Stored data:
'''

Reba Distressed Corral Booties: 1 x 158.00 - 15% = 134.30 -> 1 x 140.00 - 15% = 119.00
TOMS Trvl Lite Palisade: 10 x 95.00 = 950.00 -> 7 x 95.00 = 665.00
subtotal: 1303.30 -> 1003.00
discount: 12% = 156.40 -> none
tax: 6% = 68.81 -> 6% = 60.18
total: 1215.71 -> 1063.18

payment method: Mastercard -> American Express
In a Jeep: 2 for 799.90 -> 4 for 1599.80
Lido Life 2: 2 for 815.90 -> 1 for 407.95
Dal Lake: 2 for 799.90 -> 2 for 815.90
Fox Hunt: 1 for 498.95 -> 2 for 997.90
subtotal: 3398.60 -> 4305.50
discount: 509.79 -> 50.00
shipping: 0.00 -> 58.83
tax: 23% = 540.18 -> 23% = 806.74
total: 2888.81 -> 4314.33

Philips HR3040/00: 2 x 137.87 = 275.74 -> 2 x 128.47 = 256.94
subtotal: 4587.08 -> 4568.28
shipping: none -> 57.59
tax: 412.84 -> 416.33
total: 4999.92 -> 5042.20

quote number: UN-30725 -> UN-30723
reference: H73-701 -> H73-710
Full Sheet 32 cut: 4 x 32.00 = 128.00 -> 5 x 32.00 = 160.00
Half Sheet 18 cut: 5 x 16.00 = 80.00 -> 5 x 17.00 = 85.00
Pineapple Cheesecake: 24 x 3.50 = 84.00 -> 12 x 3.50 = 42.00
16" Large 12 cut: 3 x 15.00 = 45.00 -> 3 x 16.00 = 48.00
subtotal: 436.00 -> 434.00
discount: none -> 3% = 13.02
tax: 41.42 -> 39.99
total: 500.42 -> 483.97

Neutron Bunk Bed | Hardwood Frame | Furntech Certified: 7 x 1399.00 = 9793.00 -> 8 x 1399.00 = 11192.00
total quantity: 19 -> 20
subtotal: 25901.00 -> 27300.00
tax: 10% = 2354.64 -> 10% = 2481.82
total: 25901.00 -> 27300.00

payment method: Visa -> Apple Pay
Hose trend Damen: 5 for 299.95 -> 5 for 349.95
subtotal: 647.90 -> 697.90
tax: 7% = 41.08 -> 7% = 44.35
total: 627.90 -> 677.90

'''

Using the data above, reproduce exactly the lines between those holding "shipping: none -> 57.59" and "tax: 7% = 41.08 -> 7% = 44.35", inclusive, and no others.

● TASK SOLUTION:
shipping: none -> 57.59
tax: 412.84 -> 416.33
total: 4999.92 -> 5042.20

quote number: UN-30725 -> UN-30723
reference: H73-701 -> H73-710
Full Sheet 32 cut: 4 x 32.00 = 128.00 -> 5 x 32.00 = 160.00
Half Sheet 18 cut: 5 x 16.00 = 80.00 -> 5 x 17.00 = 85.00
Pineapple Cheesecake: 24 x 3.50 = 84.00 -> 12 x 3.50 = 42.00
16" Large 12 cut: 3 x 15.00 = 45.00 -> 3 x 16.00 = 48.00
subtotal: 436.00 -> 434.00
discount: none -> 3% = 13.02
tax: 41.42 -> 39.99
total: 500.42 -> 483.97

Neutron Bunk Bed | Hardwood Frame | Furntech Certified: 7 x 1399.00 = 9793.00 -> 8 x 1399.00 = 11192.00
total quantity: 19 -> 20
subtotal: 25901.00 -> 27300.00
tax: 10% = 2354.64 -> 10% = 2481.82
total: 25901.00 -> 27300.00

payment method: Visa -> Apple Pay
Hose trend Damen: 5 for 299.95 -> 5 for 349.95
subtotal: 647.90 -> 697.90
tax: 7% = 41.08 -> 7% = 44.35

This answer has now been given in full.